Tuttavia, il limite maggiore del film, e il suo difetto principale, sta nel manico, vale a dire nella sceneggiatura. Non è dato sapere quanto ci sia di vero e di autobiografico nella vicenda narrata ma c’è da dire che essa appare davvero poco credibile, almeno nei modi e nei termini in cui il racconto va srotolandosi. Infatti, si fa davvero fatica a credere che il personaggio di Donovan, popolarissimo e subissato da migliaia di fan, dia seguito alle lettere di un bambino e si metta a intrattenere con lui una corrispondenza, per di più scrivendogli di suo pugno. Né si capisce perché dovrebbe rivelare al piccolo Rupert i particolari più intimi della sua esistenza, compresa un’omosessualità che nella vita pubblica cerca a tutti i costi di nascondere. Regista, co-produttore, montatore, costumista e persino autore dei sottotitoli, Dolan mostra tutti i suoi limiti in fase di script (del quale è co-autore insieme a Jacob Tiernay) mettendo insieme una vicenda che, quando si salva dall’inverosimiglianza, diventa schematica e scolastica, come nel rapporto tra il Rupert cresciuto e la giornalista, espediente narrativo abusato e qui riproposto senza alcuna efficacia.

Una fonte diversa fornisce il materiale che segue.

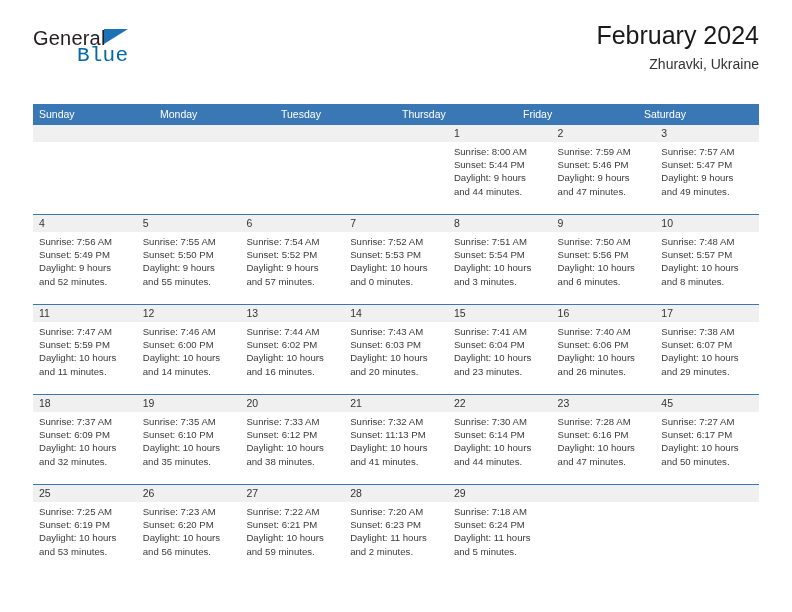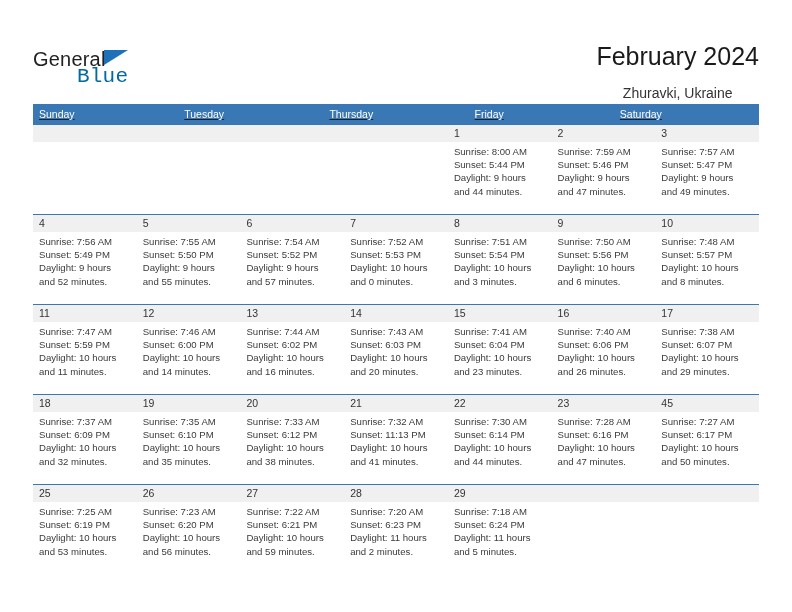--- a/index.html
+++ b/index.html
@@ -26,7 +26,7 @@
   .header {
     position: absolute;
     left: 33px;
-    top: 40px;
+    top: 19px;
     width: 726px;
     height: 68px;
   }

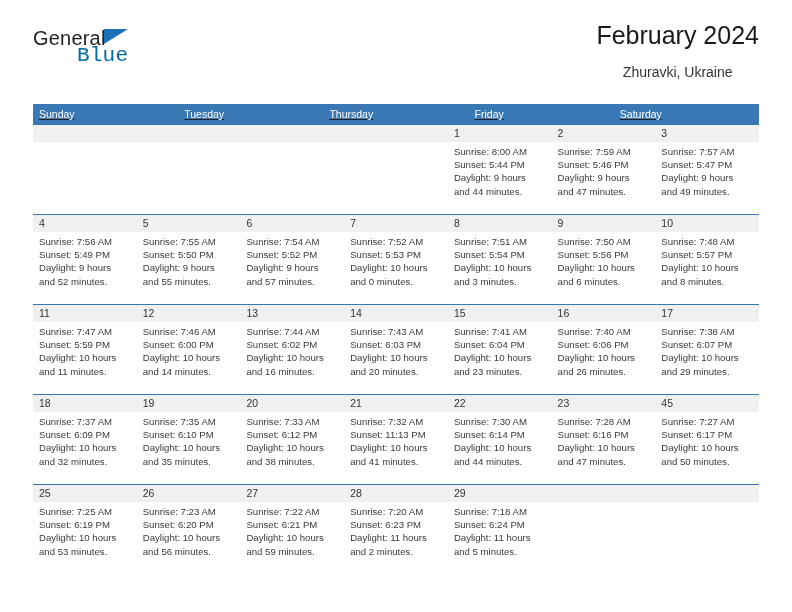--- a/index.html
+++ b/index.html
@@ -71,7 +71,7 @@
     position: absolute;
     right: 0px;
     top: 0px;
-    text-align: center;
+    text-align: right;
   }
   .cal-title {
     font-size: 25px;

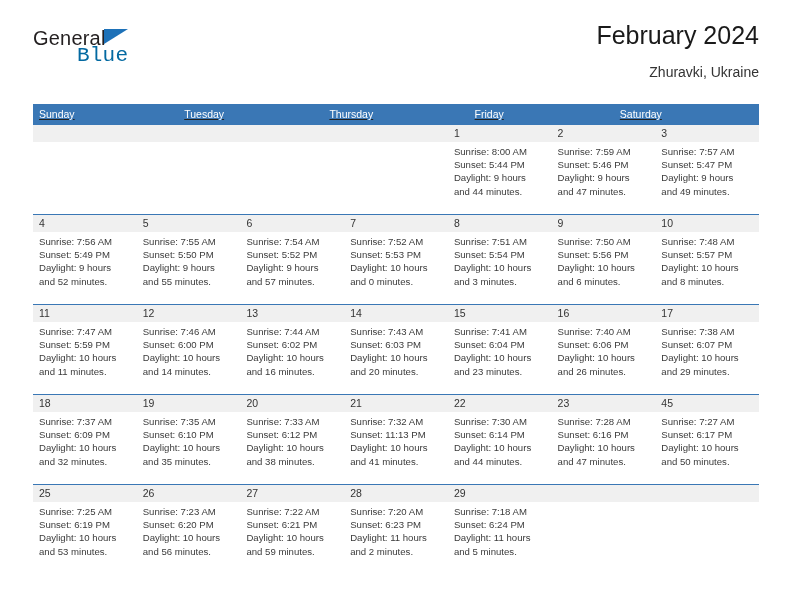--- a/index.html
+++ b/index.html
@@ -84,7 +84,7 @@
     font-size: 14px;
     color: #333333;
     line-height: 20px;
-    margin-top: 11px;
+    margin-top: 3px;
     white-space: nowrap;
   }
 

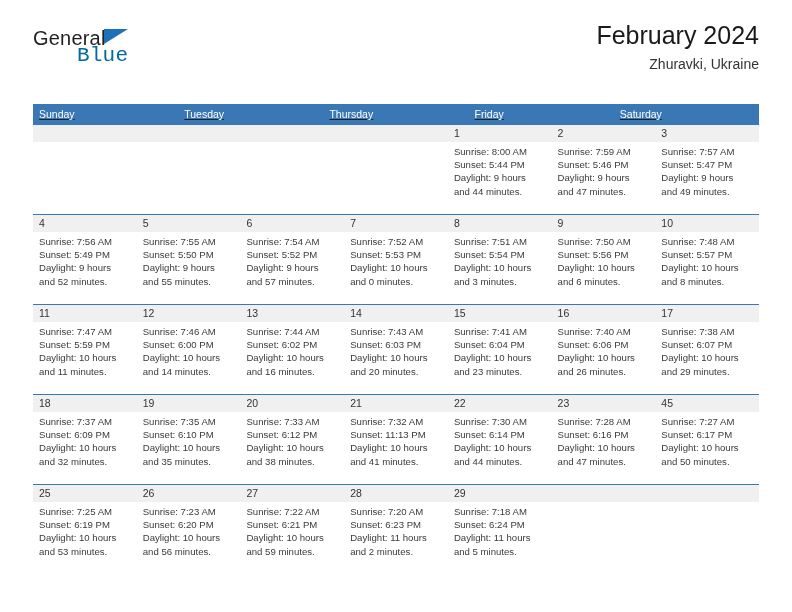--- a/index.html
+++ b/index.html
@@ -101,7 +101,6 @@
     width: 726px;
     height: 21px;
     background: #3a77b5;
-    text-decoration: underline;
   }
   .dow-cell {
     flex: 1 1 0;

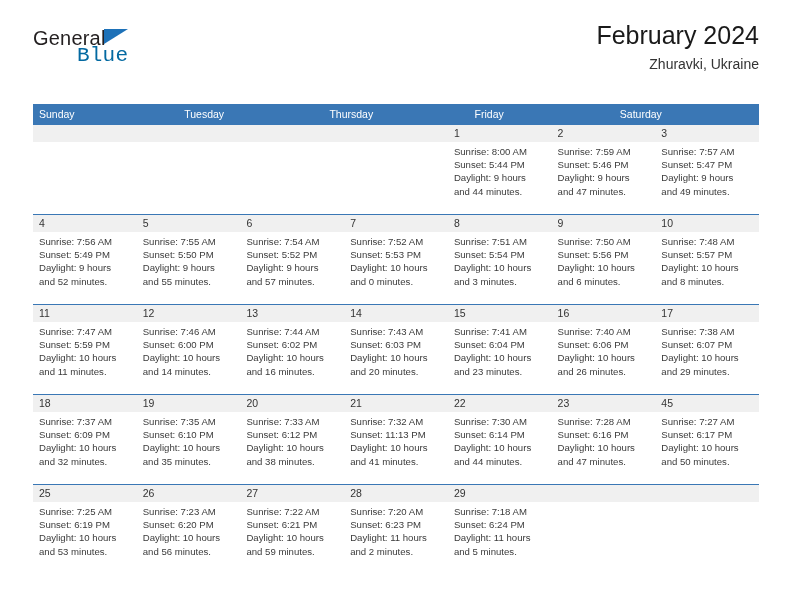--- a/index.html
+++ b/index.html
@@ -179,6 +179,7 @@
   <div class="calendar">
     <div class="dow-row" id="dow-row">
         <div class="dow-cell">Sunday</div>
+        <div class="dow-cell">Monday</div>
         <div class="dow-cell">Tuesday</div>
         <div class="dow-cell">Thursday</div>
         <div class="dow-cell">Friday</div>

Per quanto il talento del regista continui qua e là a lampeggiare, soprattutto nell’utilizzo di alcuni splendidi primi piani, e sebbene si senta un certo coinvolgimento personale da parte sua, il risultato complessivo appare dunque incoerente, ridondante, a tratti persino grossolano, con un Kit Harington che, come buona parte del cast, viene continuamente spinto verso l’overacting, in un ruolo che necessiterebbe di ben più sottili sfumature psicologiche. The Death and Life of John. F. Donovan è un’opera in cui tutto è spiegato, rivelato, pesantemente sottolineato, dove la nevrosi deve assolutamente esplicitarsi nell’urlo isterico, e il dolore dei personaggi è autentico solo se corredato da tutta l’enfasi possibile. Nella reiterazione dello scontro verbale tra madri e figli, con tutto il campionario di dipendenze e di rapporti obbligati di causa/effetto, nella riproposizione di riunioni familiari sempre più nevrotiche, Dolan sembra dirci che se quello in cui viviamo non è certamente il migliore dei mondi possibili, esso è però senz’altro dominato dal più ferreo determinismo.